[From Bill Powers (951003.0500 MDT)]
Tom Bourbon (950929.1340) --
It's always highly validating when someone who knows more than I do
independently offers an analysis reasonably parallel to mine. I think
you laid out the basis for objections to Brian's paper much more clearly
than I did. Hope you're back with us soon.
···
-----------------------------------------------------------------------
Bruce Abbott (951002.2135 EST) --
I think I see one problem in your interesting statistical analysis; it's
one I've run into before, but your analysis made it clearer. When
psychologists talk about the "amount of effect" of one variable on
another, the methods they use always seem to normalize all the variables
to a peak value of 1.00, so any _absolute_ measure of the amount of
effect is lost. Some of this absolute measure is restored by considering
the regression coefficient, but generally there is no way to make sense
of that coefficient.
I ran into this problem when doing correlations for tracking data. If
you do a simulation of a control system using a moderately good
controller with optimum slowing, you come up with a rather high
correlation between disturbance and cursor behavior, where in a human
subject with the same loop gain the correlation is much lower. The
reason, as you point out, is that there is noise in the human system
that is not present in the control model. In the human system, the noise
swamps the effect of the disturbance (or handle) on the controlled
variable, greatly lowering the apparent effect of disturbance (or
handle) on cursor in terms of "accounting for variance.".
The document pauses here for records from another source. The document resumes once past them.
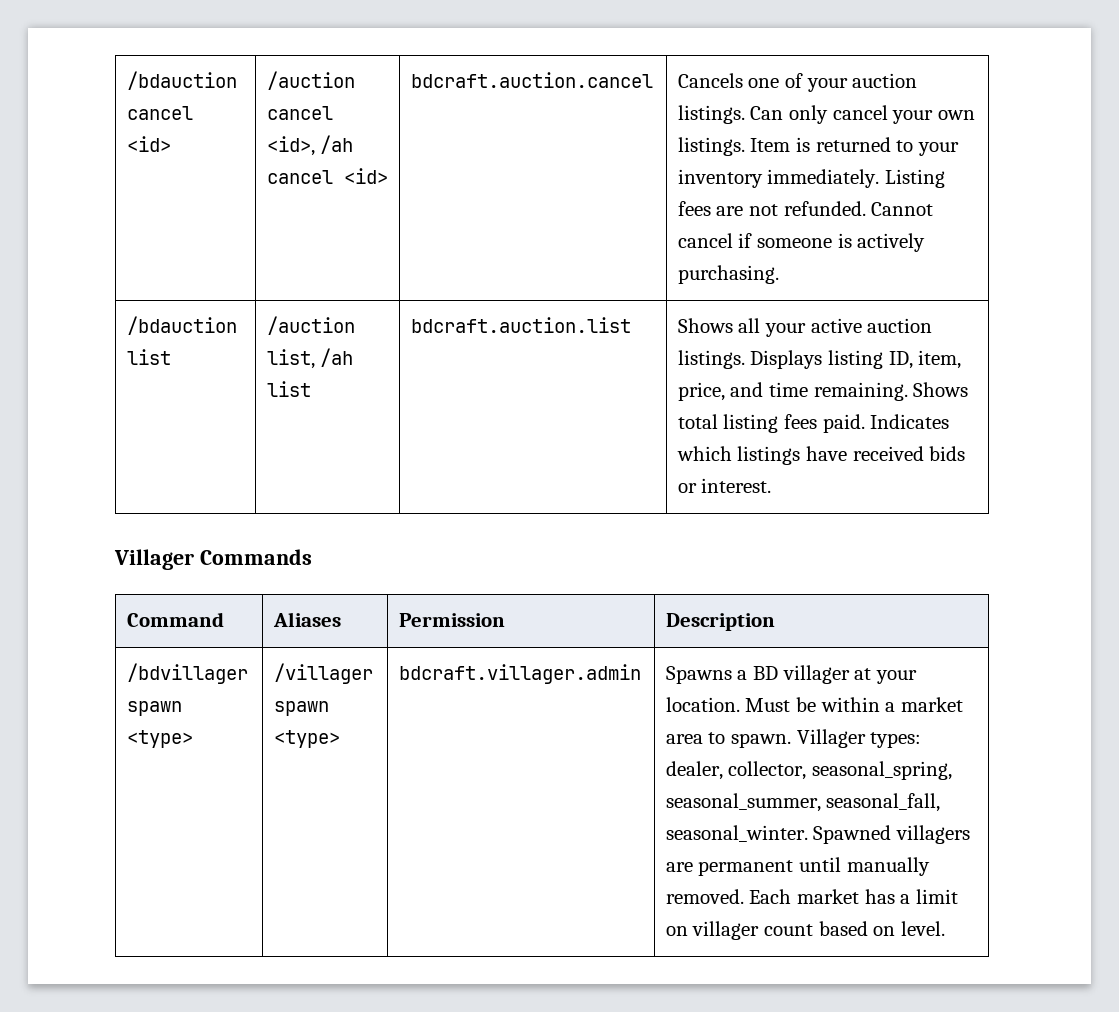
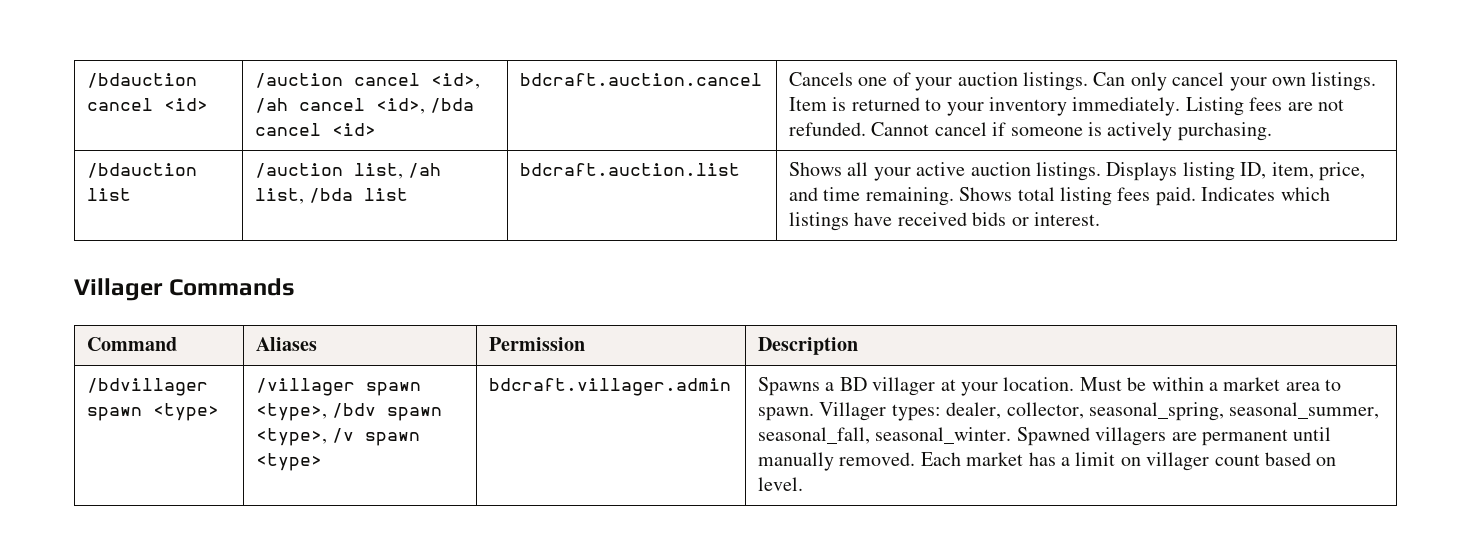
- /auction cancel <id>, /ah cancel <id>
+ /auction cancel <id>, /ah cancel <id>, /bda cancel <id>
- /bdauction list | /auction list, /ah list | bdcraft.auction.list | Shows all your active auction listings. Displays listing ID, item, price, and time remaining. Shows total listing fees paid. Indicates which listings have received bids or interest.
+ /bdauction list | /auction list, /ah list, /bda list | bdcraft.auction.list | Shows all your active auction listings. Displays listing ID, item, price, and time remaining. Shows total listing fees paid. Indicates which listings have received bids or interest.
- /villager spawn <type>
+ /villager spawn <type>, /bdv spawn <type>, /v spawn <type>

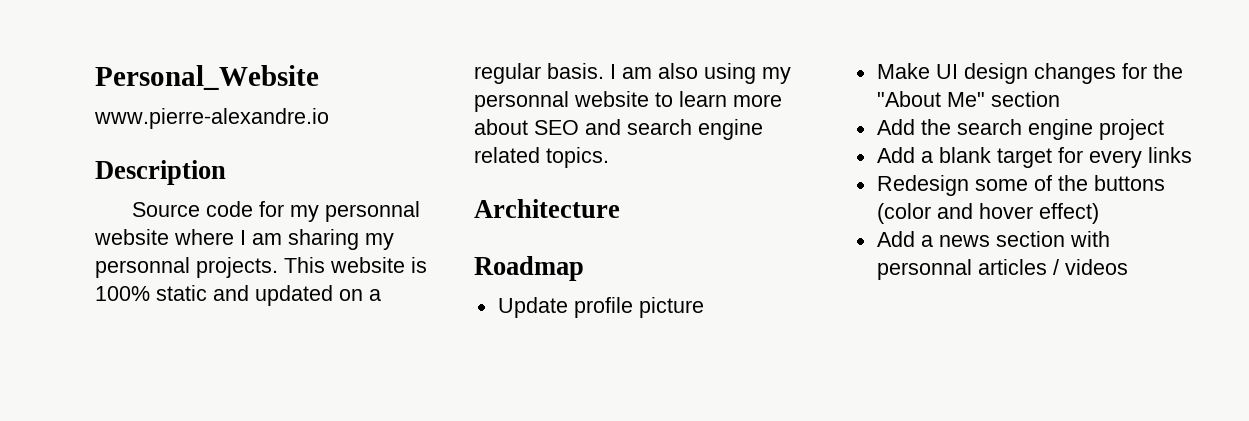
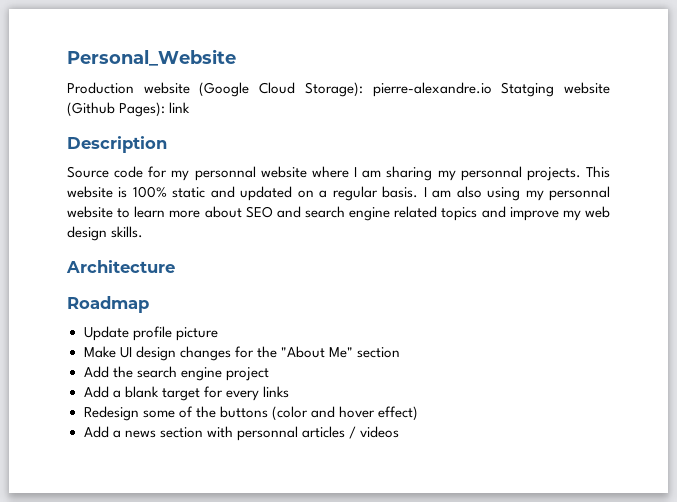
- www.pierre-alexandre.io
+ Production website (Google Cloud Storage): pierre-alexandre.io Statging website (Github Pages): link
- I am also using my personnal website to learn more about SEO and search engine related topics.
+ I am also using my personnal website to learn more about SEO and search engine related topics and improve my web design skills.

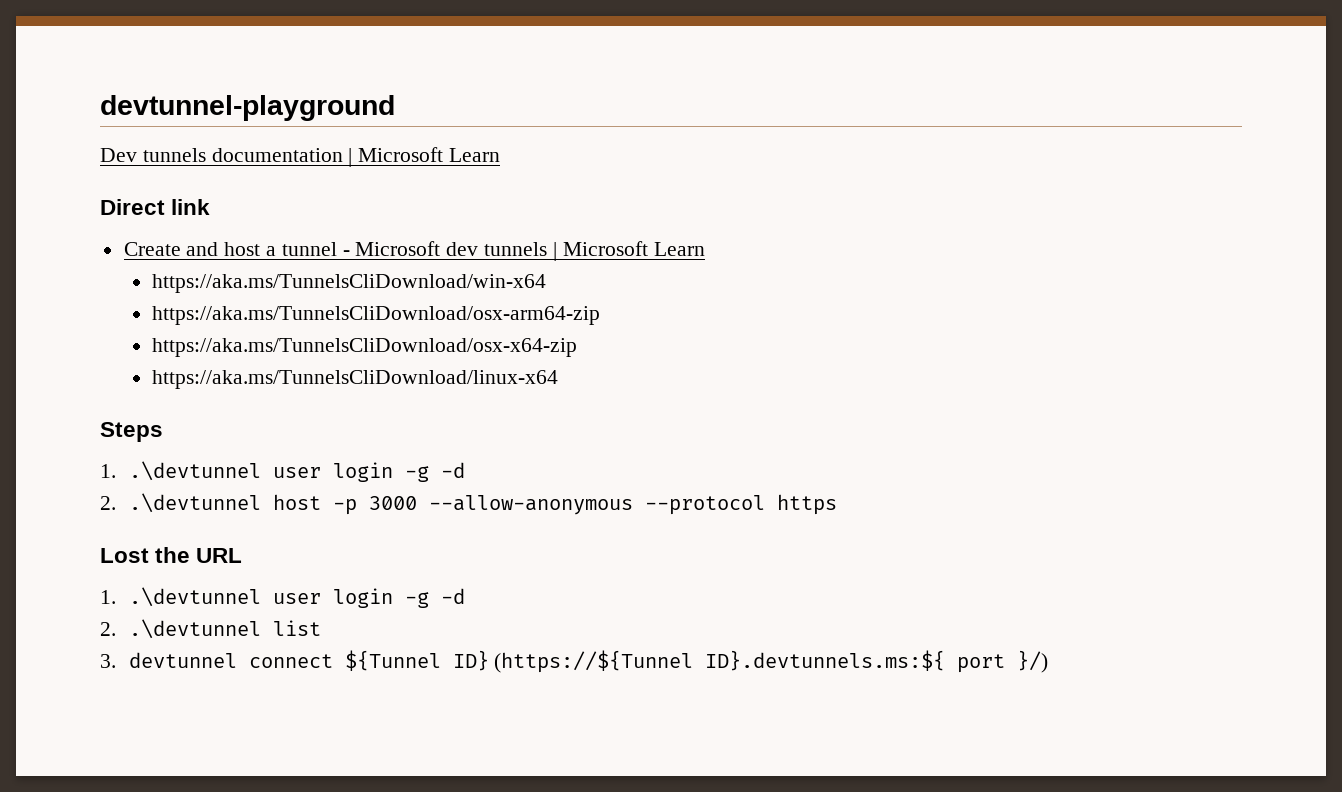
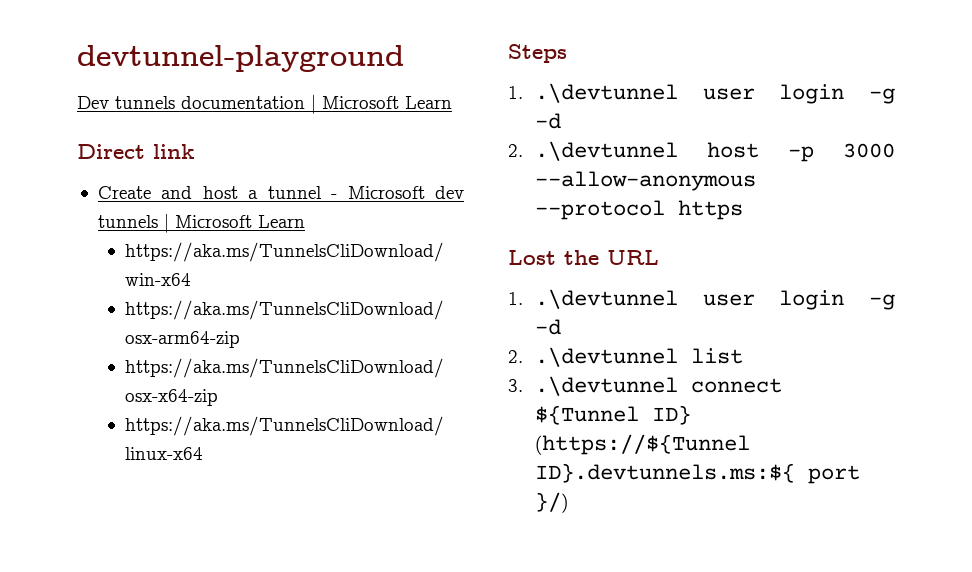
- 3. devtunnel connect ${Tunnel ID} (https://${Tunnel ID}.devtunnels.ms:${ port }/)
+ 3. .\devtunnel connect ${Tunnel ID} (https://${Tunnel ID}.devtunnels.ms:${ port }/)

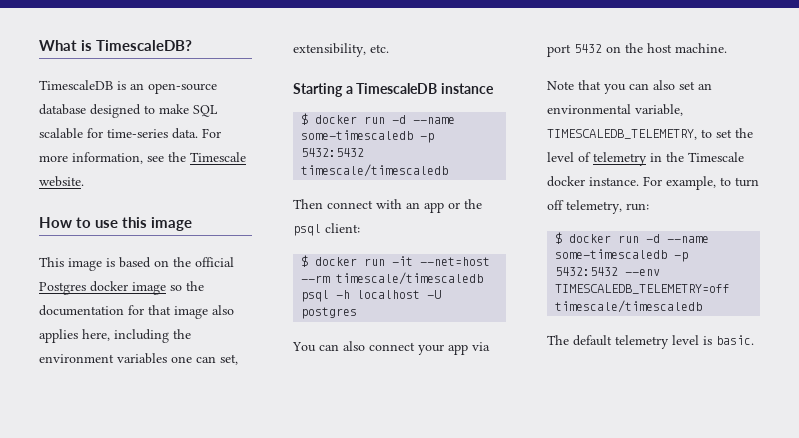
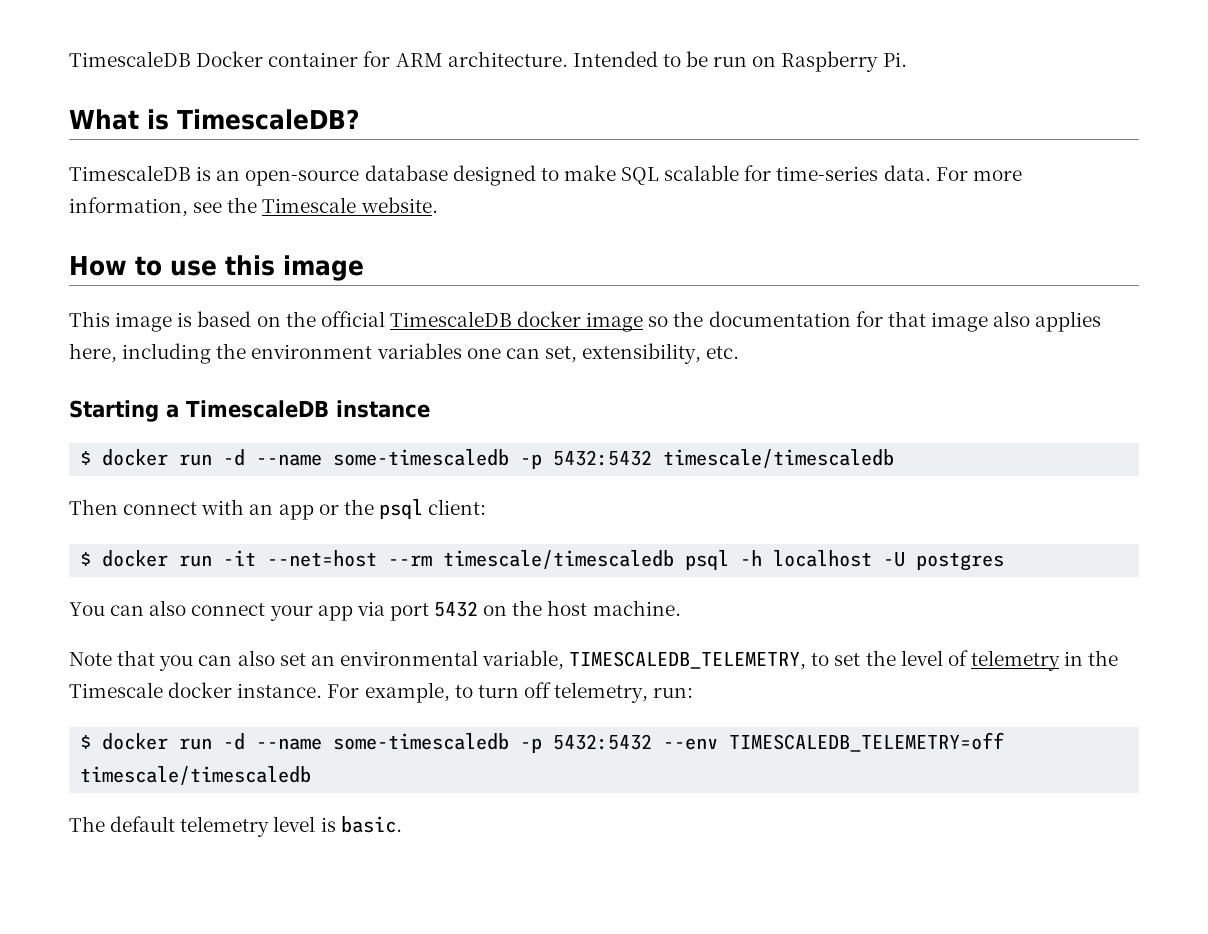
+ TimescaleDB Docker container for ARM architecture. Intended to be run on Raspberry Pi.
- This image is based on the official Postgres docker image so the documentation for that image also applies here, including the environment variables one can set, extensibility, etc.
+ This image is based on the official TimescaleDB docker image so the documentation for that image also applies here, including the environment variables one can set, extensibility, etc.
But there is actually not a great deal of noise in the human system,
only a few percent of the magnitude of the behavior that is affecting
the controlled variable. The reason it seems so large in the statistical
analysis is that it is being compared with the result of adding two very
large variables together in almost perfect opposition -- the disturbance
and the handle position. In absolute terms, the cursor excursions are
only a small fraction of the excursions of the disturbance and the
handle.
But when you calculate the effect of the disturbance on the cursor using
the noise-free model, you come up with a rather high correlation because
of the lack of noise in the model. This would say that the disturbance
"accounts for a large part of the variance" of the cursor. This is
perfectly true, but in fact the _magnitude_ of this effect can be made
as small as you please by raising the loop gain of the control system.
So you end up with D having a relatively high correlation with C, at the
same time that D is having only a trivial amount of effect on C.
In the control system model we get around this problem by comparing the
variance of the cursor with the variance that would have been expected
if the handle varied randomly relative to the disturbance. This gives us
the "stability factor" that has been mentioned occasionally (see
Spadework article in Psych Rev). However, this actually understates the
degree of control, because if there were actually no control system,
there would be no handle effect to consider and the cursor variations
would be exactly the size of the disturbance variations.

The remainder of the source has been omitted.